## How to complete this task
Set down exactly each line of the entries below, beginning at the one that contains "- /group/30106/yinlinguo/lzy/raw.list lzy_70h_ft_v1" and ending at the last, and no others.

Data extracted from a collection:
>>>

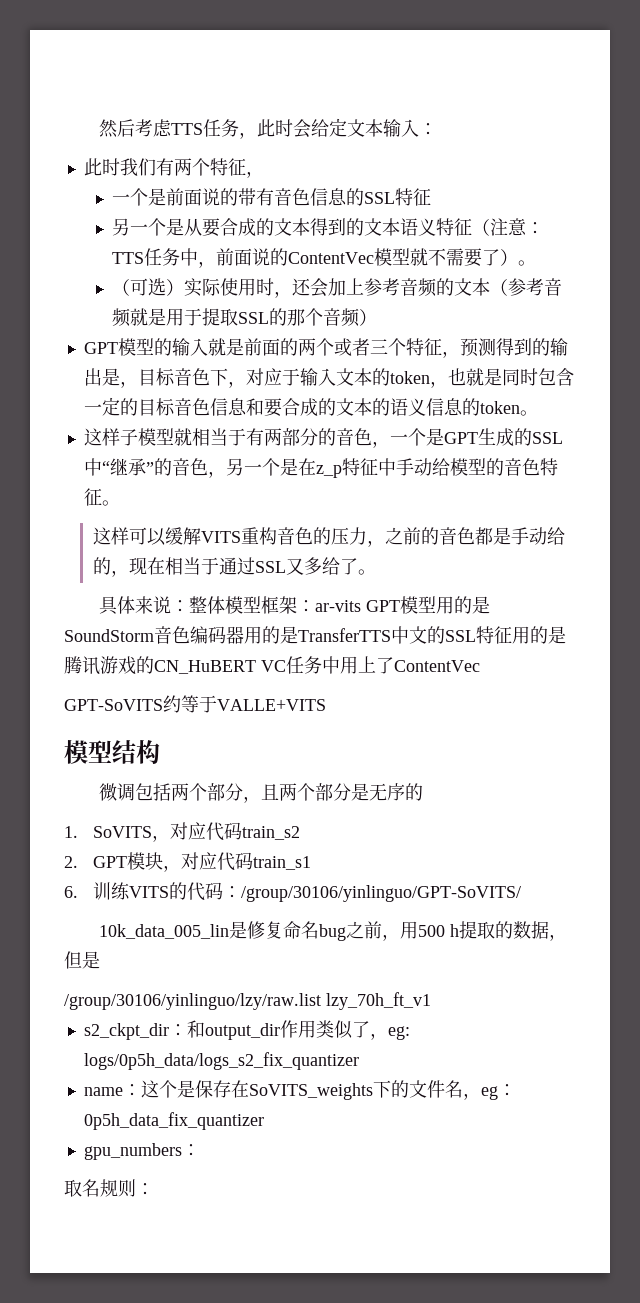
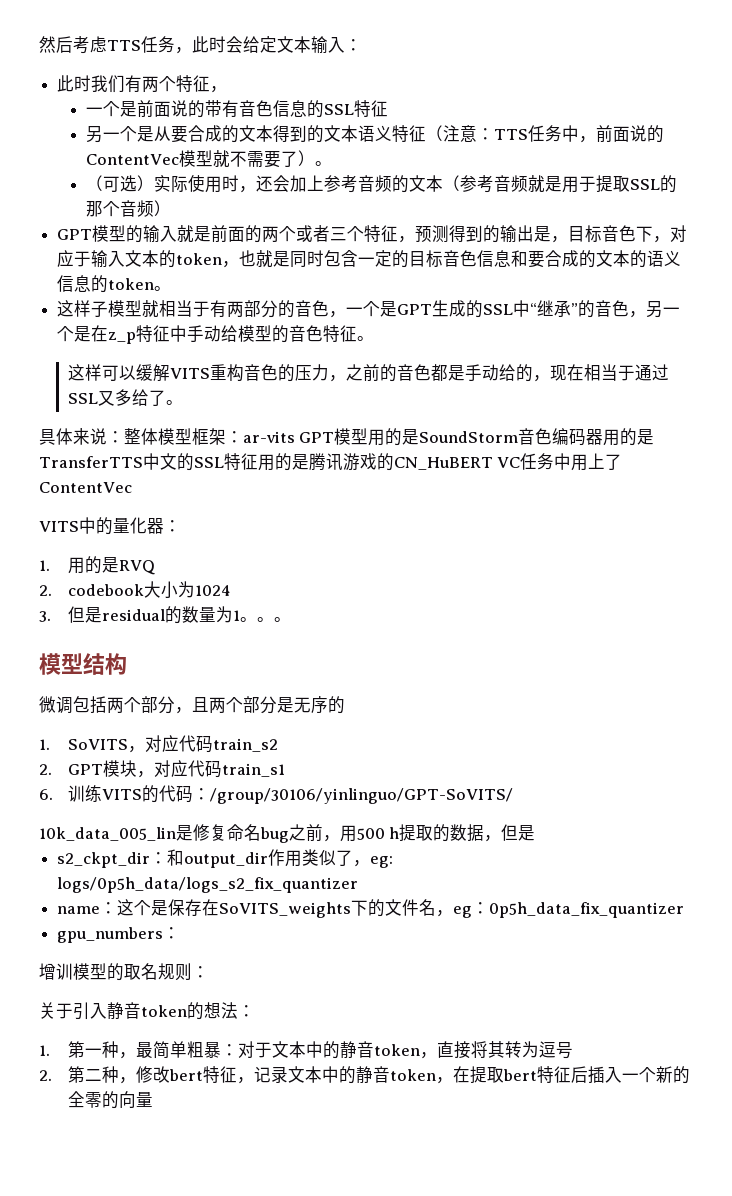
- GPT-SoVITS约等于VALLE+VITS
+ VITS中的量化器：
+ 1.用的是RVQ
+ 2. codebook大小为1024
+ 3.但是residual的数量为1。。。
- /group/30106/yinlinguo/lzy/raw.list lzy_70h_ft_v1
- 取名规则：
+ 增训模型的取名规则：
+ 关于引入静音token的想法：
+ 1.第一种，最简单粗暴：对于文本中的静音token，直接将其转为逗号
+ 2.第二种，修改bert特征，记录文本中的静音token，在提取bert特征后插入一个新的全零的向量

<<<

## Solution below
- /group/30106/yinlinguo/lzy/raw.list lzy_70h_ft_v1
- 取名规则：
+ 增训模型的取名规则：
+ 关于引入静音token的想法：
+ 1.第一种，最简单粗暴：对于文本中的静音token，直接将其转为逗号
+ 2.第二种，修改bert特征，记录文本中的静音token，在提取bert特征后插入一个新的全零的向量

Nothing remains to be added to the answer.